Voxtral-Mini-4B-Realtime-2602-Quant (ExecuTorch)

This repo contains a quantized version of Voxtral-Mini-4B-Realtime-2602 and allows for fully local, low-latency realtime transcription on your MacBook.

This 4-bit quantized checkpoint is only compatible with macOS and the M-Series computers. To run Voxtral-Mini-4B-Realtime on different hardware, please follow the installation guidelines here.

Installation

Let's first install executorch from source, enabling the Metal backend.

Git clone

export EXECUTORCH_PATH="$HOME/executorch"
git clone https://github.com/pytorch/executorch/ ${EXECUTORCH_PATH}

Installation with Metal backend

cd ${EXECUTORCH_PATH} && EXECUTORCH_BUILD_KERNELS_TORCHAO=1 TORCHAO_BUILD_EXPERIMENTAL_MPS=1 ./install_executorch.sh

We recommend installing in a new conda or venv environment. If you run into any installation problems, open an issue or have a look at the official Voxtral Realtime installation guide

Build ExecuTorch with Metal backend support

cd ${EXECUTORCH_PATH} && make voxtral_realtime-metal

Having run this command you should have a new folder:

export CMAKE_RUNNER="${EXECUTORCH_PATH}/cmake-out/examples/models/voxtral_realtime/voxtral_realtime_runner"
ls ${CMAKE_RUNNER}

If you run into any installation problems, open an issue or have a look at the official Voxtral Realtime installation guide

Additional

Also make sure that you have libomp installed and exported:

brew install libomp
export DYLD_LIBRARY_PATH=/usr/lib:$(brew --prefix libomp)/lib

and that sounddevice is installed so that you can record microphone input:

pip install sounddevice

Download model

Make sure to download:

export LOCAL_FOLDER="$HOME/voxtral_realtime_quant_metal"
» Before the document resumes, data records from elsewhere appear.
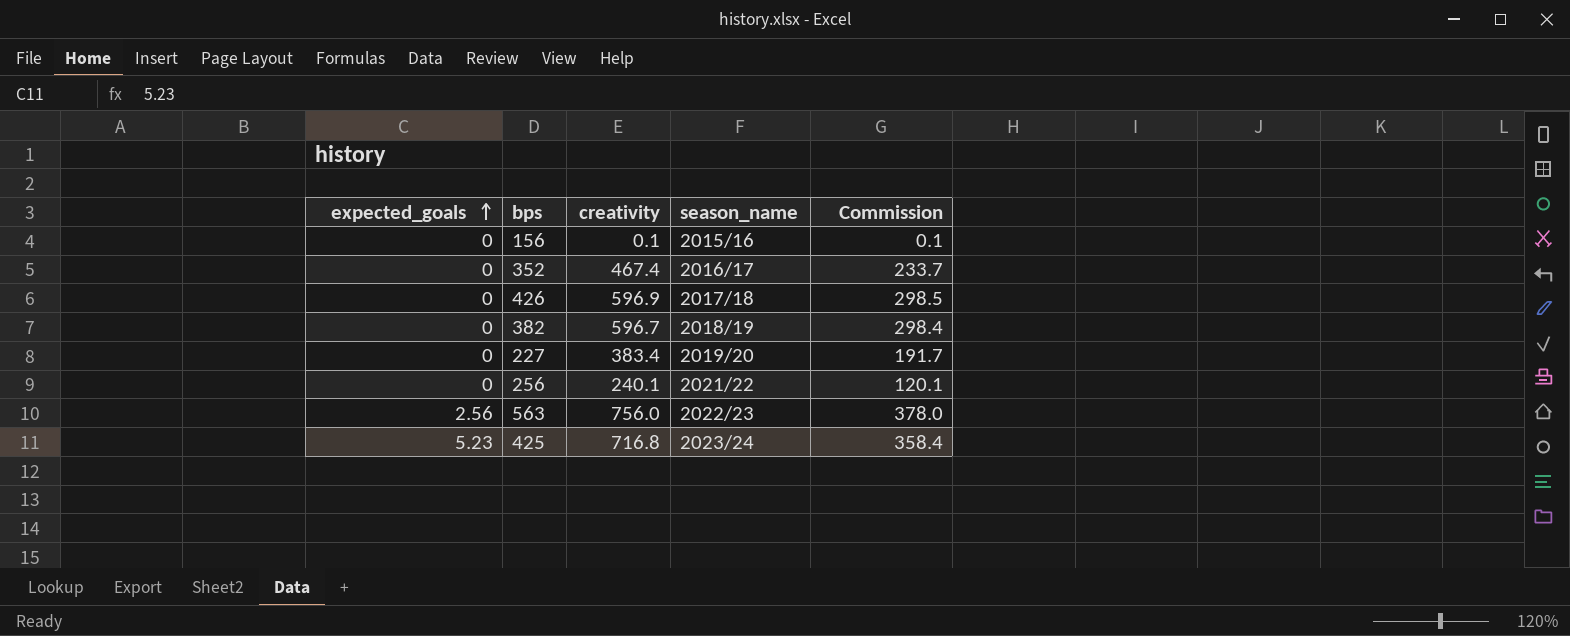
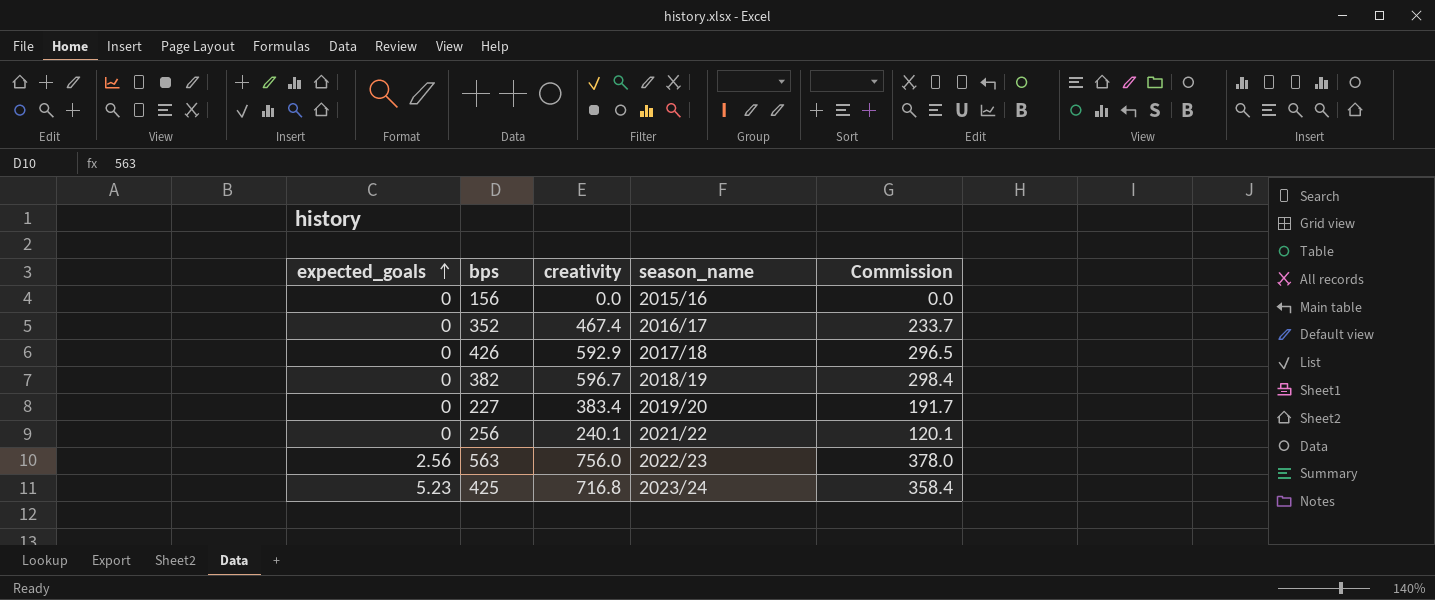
156 | creativity: 0.1 -> 0.0
156 | Commission: 0.1 -> 0.0
426 | creativity: 596.9 -> 592.9
426 | Commission: 298.5 -> 296.5

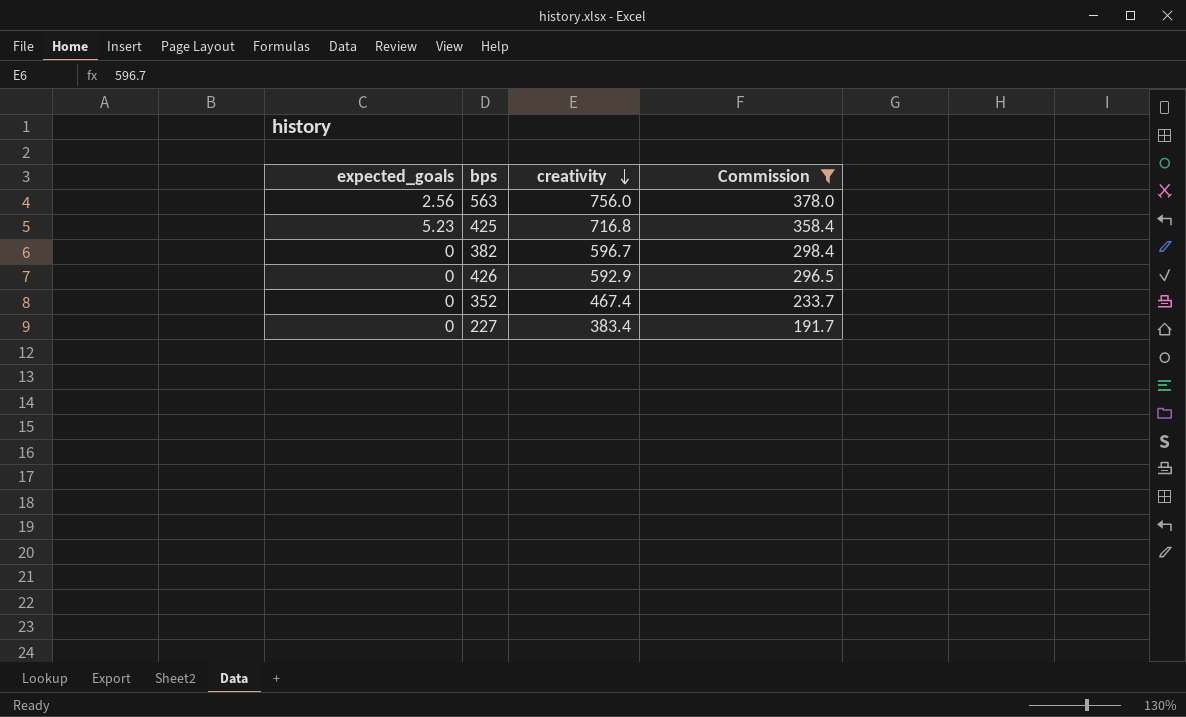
filter: none -> Commission >= 191.7
row order: expected_goals ascending -> creativity descending
column season_name | position: 4 -> none

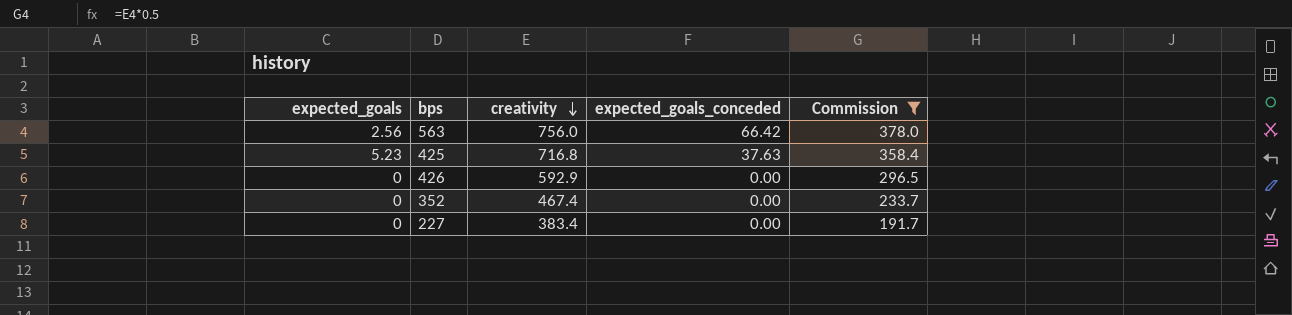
column expected_goals_conceded | position: none -> 4
row 382: 0 | 596.7 | 298.4 -> none

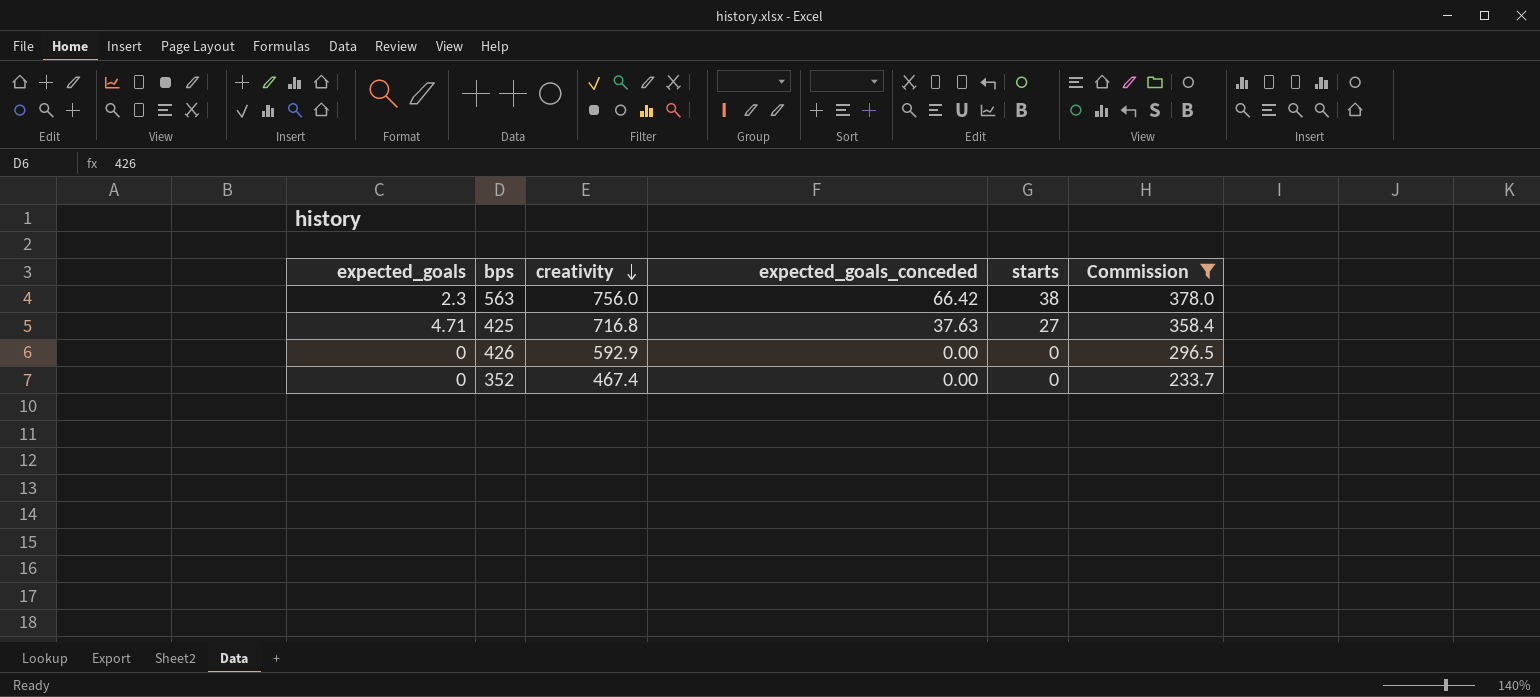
column starts | position: none -> 5
row 227: 0 | 383.4 | 0.00 | 191.7 -> none
563 | expected_goals: 2.56 -> 2.3
425 | expected_goals: 5.23 -> 4.71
hf download mistralai/Voxtral-Mini-4B-Realtime-2602-Executorch --local-dir ${LOCAL_FOLDER}

Run with local microphone

Let's make use of the downloaded stream_audio.py script to stream audio from our MacBook's microphone our voxtral realtime runner.

Make sure it is executable:

cd ${LOCAL_FOLDER} && chmod +x stream_audio.py

Now we can stream and transcribe audio fully locally with very low latency / delay.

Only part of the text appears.